__RECORDED INFORMATION__:
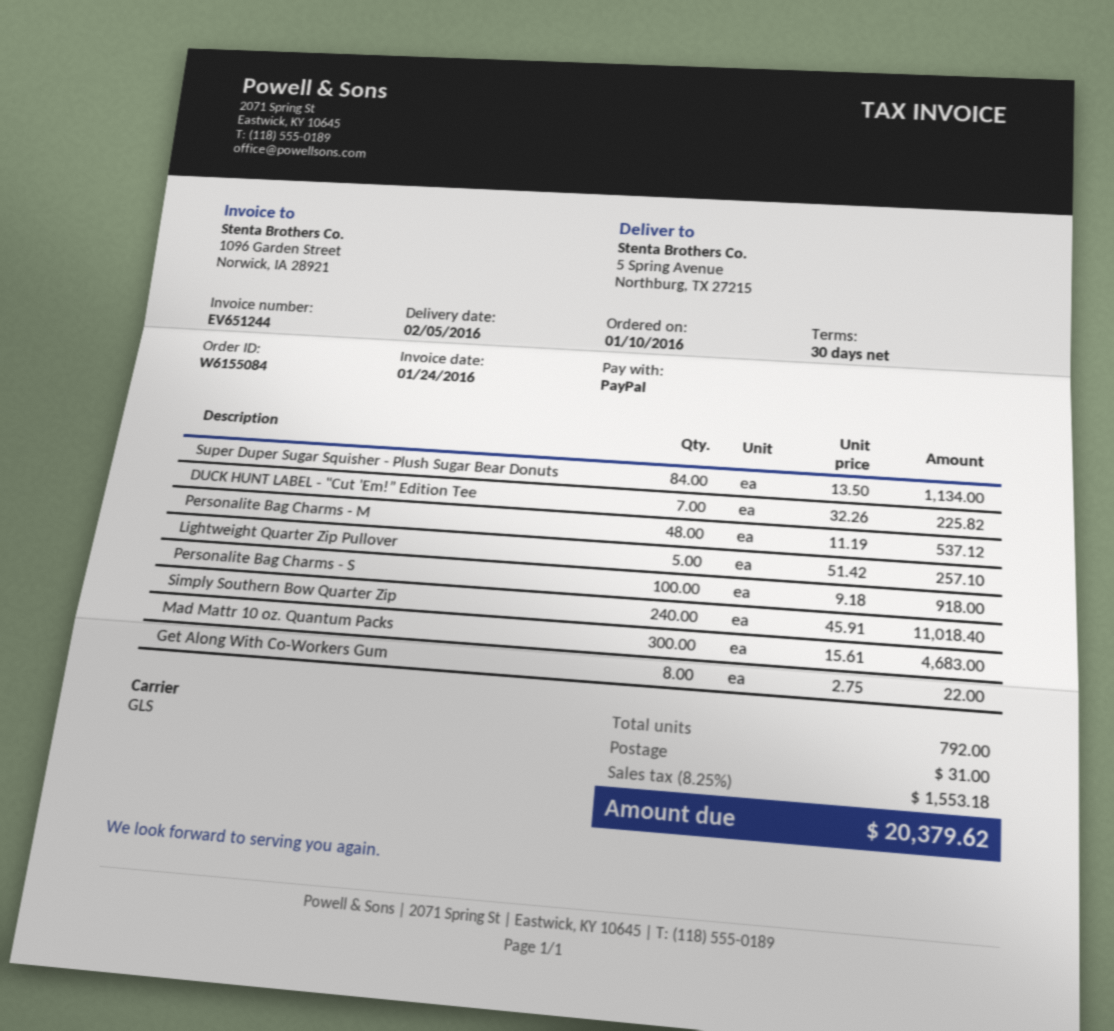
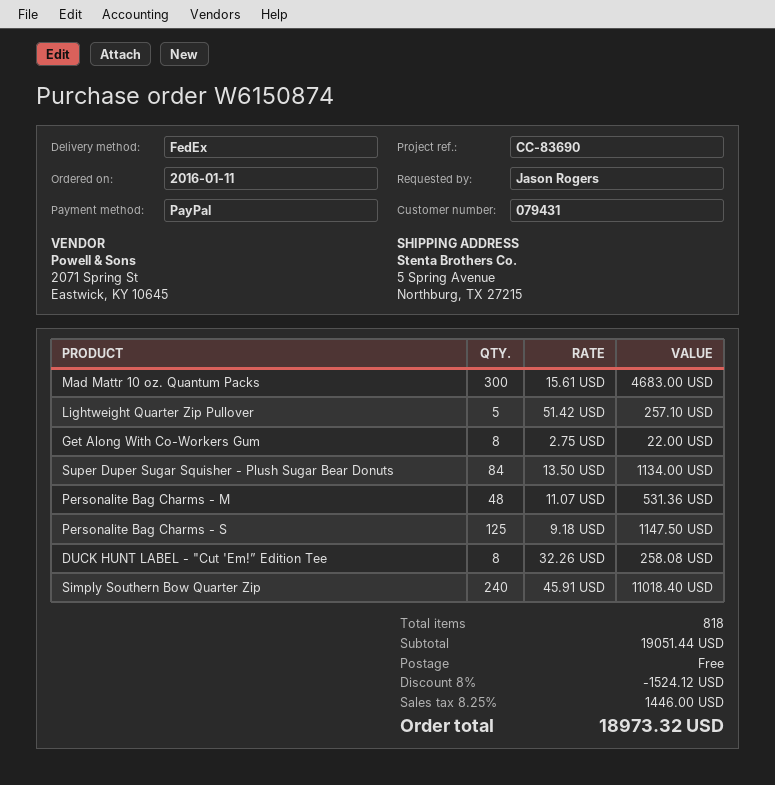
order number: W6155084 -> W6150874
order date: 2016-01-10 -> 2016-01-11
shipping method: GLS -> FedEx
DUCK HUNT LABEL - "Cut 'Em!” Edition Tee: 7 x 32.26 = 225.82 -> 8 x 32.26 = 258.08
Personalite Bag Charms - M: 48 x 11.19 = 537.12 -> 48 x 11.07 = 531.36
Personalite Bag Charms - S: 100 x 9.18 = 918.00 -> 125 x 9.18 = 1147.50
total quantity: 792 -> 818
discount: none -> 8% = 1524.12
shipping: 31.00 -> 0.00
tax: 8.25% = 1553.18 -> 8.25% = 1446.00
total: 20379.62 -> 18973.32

__WORK REQUEST__: Would you reproduce the records exactly as they stand, but without the pictures?

__YOUR SOLUTION__:
order number: W6155084 -> W6150874
order date: 2016-01-10 -> 2016-01-11
shipping method: GLS -> FedEx
DUCK HUNT LABEL - "Cut 'Em!” Edition Tee: 7 x 32.26 = 225.82 -> 8 x 32.26 = 258.08
Personalite Bag Charms - M: 48 x 11.19 = 537.12 -> 48 x 11.07 = 531.36
Personalite Bag Charms - S: 100 x 9.18 = 918.00 -> 125 x 9.18 = 1147.50
total quantity: 792 -> 818
discount: none -> 8% = 1524.12
shipping: 31.00 -> 0.00
tax: 8.25% = 1553.18 -> 8.25% = 1446.00
total: 20379.62 -> 18973.32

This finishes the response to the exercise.